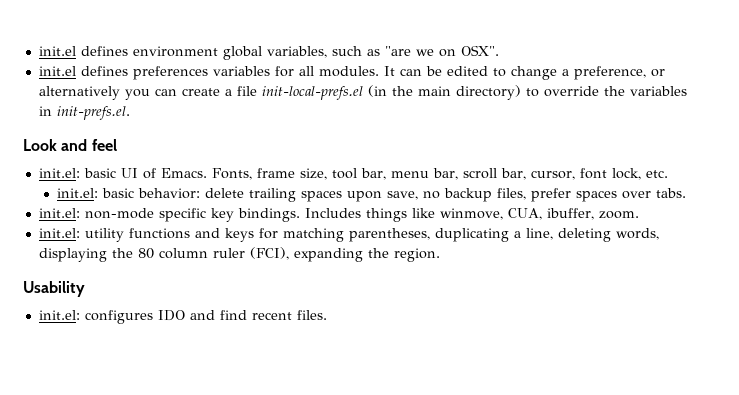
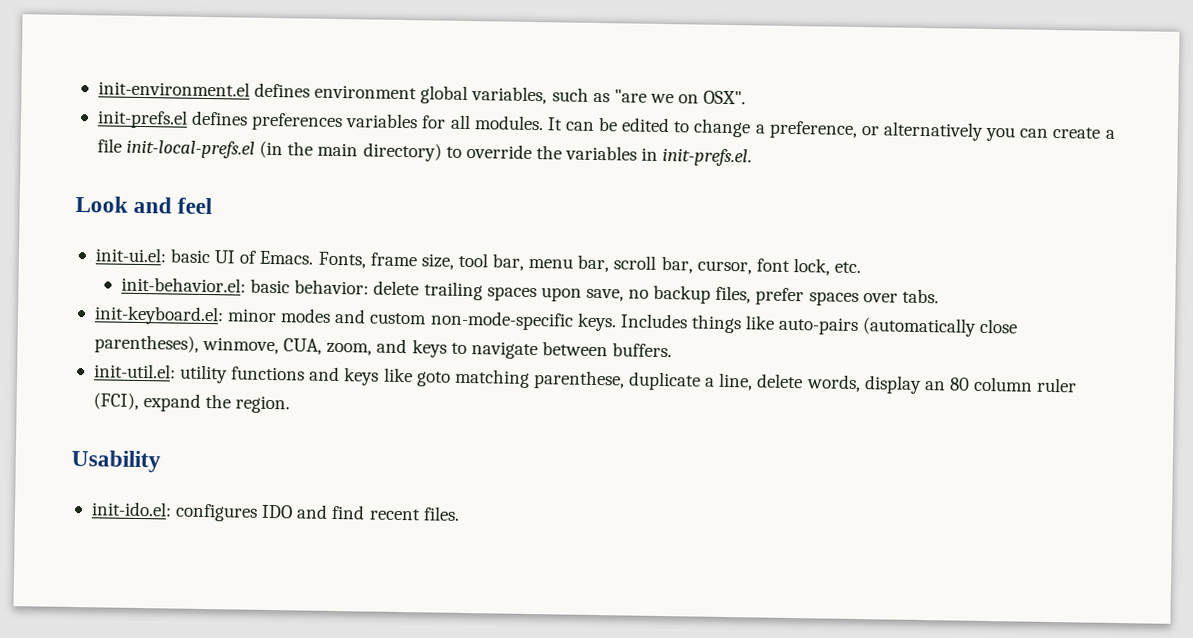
[38,46,76,56] init.el -> [97,80,250,97] init-environment.el
[38,66,76,76] init.el -> [96,109,188,129] init-prefs.el
[38,168,80,178] init.el: -> [94,247,167,263] init-ui.el:
[57,188,99,198] init.el: -> [120,276,246,293] init-behavior.el:
[38,208,639,222] [38,228,659,242] [38,248,133,262] init.el: non-mode specific key bindings. Includes things like winmove, CUA, ibuffer, zoom. // init.el: utility functions and keys for matching parentheses, duplicating a line, deleting words, displaying the -> [93,305,1019,337] [93,334,673,360] [93,363,946,394] init-keyboard.el: minor modes and custom non-mode-specific keys. Includes things like auto-pairs (automatically close parentheses), winmove, CUA, zoom, and keys to navigate between buffers. // init-util.el: utility functions and keys like goto matching parenthese, duplicate a line, delete words, display an
[293,248,363,262] expanding -> [143,393,202,412] expand
[38,310,80,320] init.el: -> [90,501,172,517] init-ido.el:

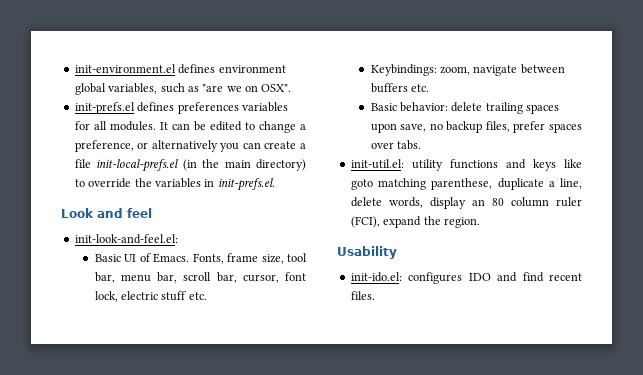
[94,247,212,264] init-ui.el: basic -> [74,234,178,244] [94,254,121,262] init-look-and-feel.el: // Basic
[834,261,862,274] [120,276,291,294] etc. // init-behavior.el: basic -> [120,291,207,301] [370,64,565,76] [370,83,429,93] [370,103,397,111] electric stuff etc. // Keybindings: zoom, navigate between buffers etc. // Basic
[93,305,1019,337] [93,334,673,360] // init-keyboard.el: minor modes and custom non-mode-specific keys. Includes things like auto-pairs (automatically close parentheses), winmove, CUA, zoom, and keys to navigate between buffers. -> (421, 145) none

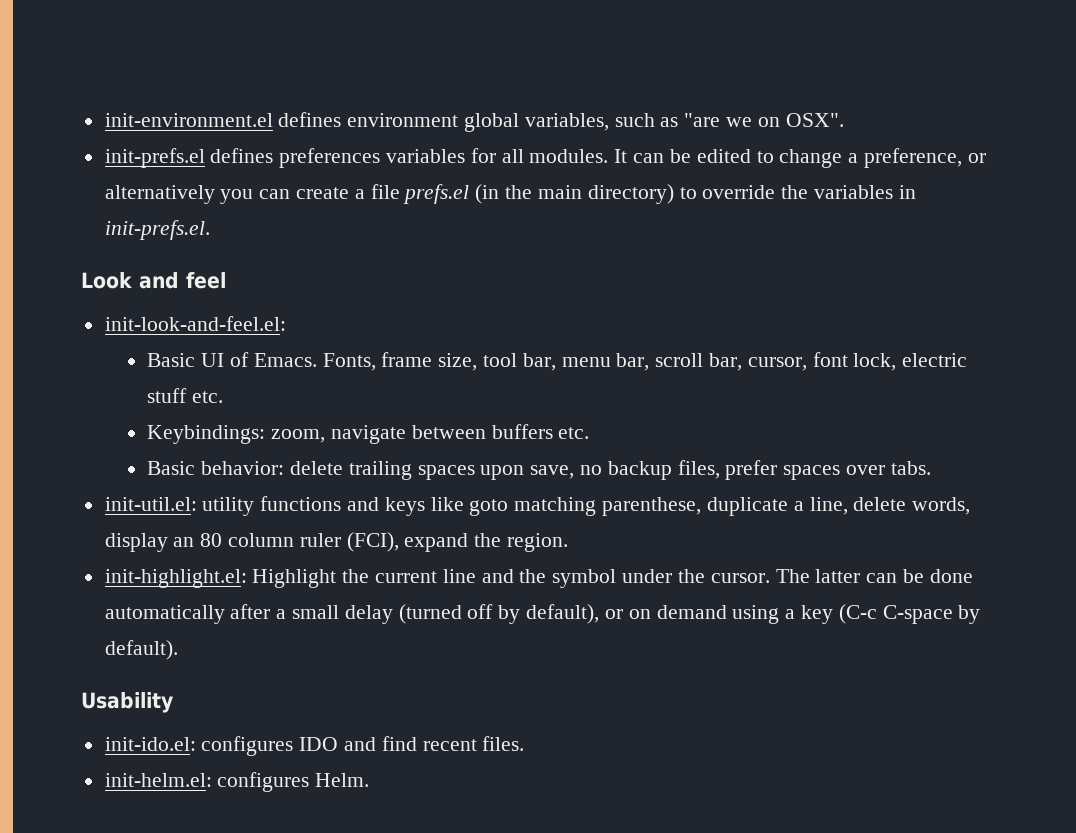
[96,159,179,172] init-local-prefs.el -> [403,184,470,204] prefs.el
(480, 222) none -> [104,569,973,588] [104,604,981,624] [104,640,178,660] // init-highlight.el: Highlight the current line and the symbol under the cursor. The latter can be done automatically after a small delay (turned off by default), or on demand using a key (C-c C-space by default).
(375, 295) none -> [104,772,370,792] // init-helm.el: configures Helm.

________________________

*What to do*
Could you transcribe all of the data exactly, keeping every picture out of the copy?

*Result of the exercise*
[38,46,76,56] init.el -> [97,80,250,97] init-environment.el
[38,66,76,76] init.el -> [96,109,188,129] init-prefs.el
[38,168,80,178] init.el: -> [94,247,167,263] init-ui.el:
[57,188,99,198] init.el: -> [120,276,246,293] init-behavior.el:
[38,208,639,222] [38,228,659,242] [38,248,133,262] init.el: non-mode specific key bindings. Includes things like winmove, CUA, ibuffer, zoom. // init.el: utility functions and keys for matching parentheses, duplicating a line, deleting words, displaying the -> [93,305,1019,337] [93,334,673,360] [93,363,946,394] init-keyboard.el: minor modes and custom non-mode-specific keys. Includes things like auto-pairs (automatically close parentheses), winmove, CUA, zoom, and keys to navigate between buffers. // init-util.el: utility functions and keys like goto matching parenthese, duplicate a line, delete words, display an
[293,248,363,262] expanding -> [143,393,202,412] expand
[38,310,80,320] init.el: -> [90,501,172,517] init-ido.el:

[94,247,212,264] init-ui.el: basic -> [74,234,178,244] [94,254,121,262] init-look-and-feel.el: // Basic
[834,261,862,274] [120,276,291,294] etc. // init-behavior.el: basic -> [120,291,207,301] [370,64,565,76] [370,83,429,93] [370,103,397,111] electric stuff etc. // Keybindings: zoom, navigate between buffers etc. // Basic
[93,305,1019,337] [93,334,673,360] // init-keyboard.el: minor modes and custom non-mode-specific keys. Includes things like auto-pairs (automatically close parentheses), winmove, CUA, zoom, and keys to navigate between buffers. -> (421, 145) none

[96,159,179,172] init-local-prefs.el -> [403,184,470,204] prefs.el
(480, 222) none -> [104,569,973,588] [104,604,981,624] [104,640,178,660] // init-highlight.el: Highlight the current line and the symbol under the cursor. The latter can be done automatically after a small delay (turned off by default), or on demand using a key (C-c C-space by default).
(375, 295) none -> [104,772,370,792] // init-helm.el: configures Helm.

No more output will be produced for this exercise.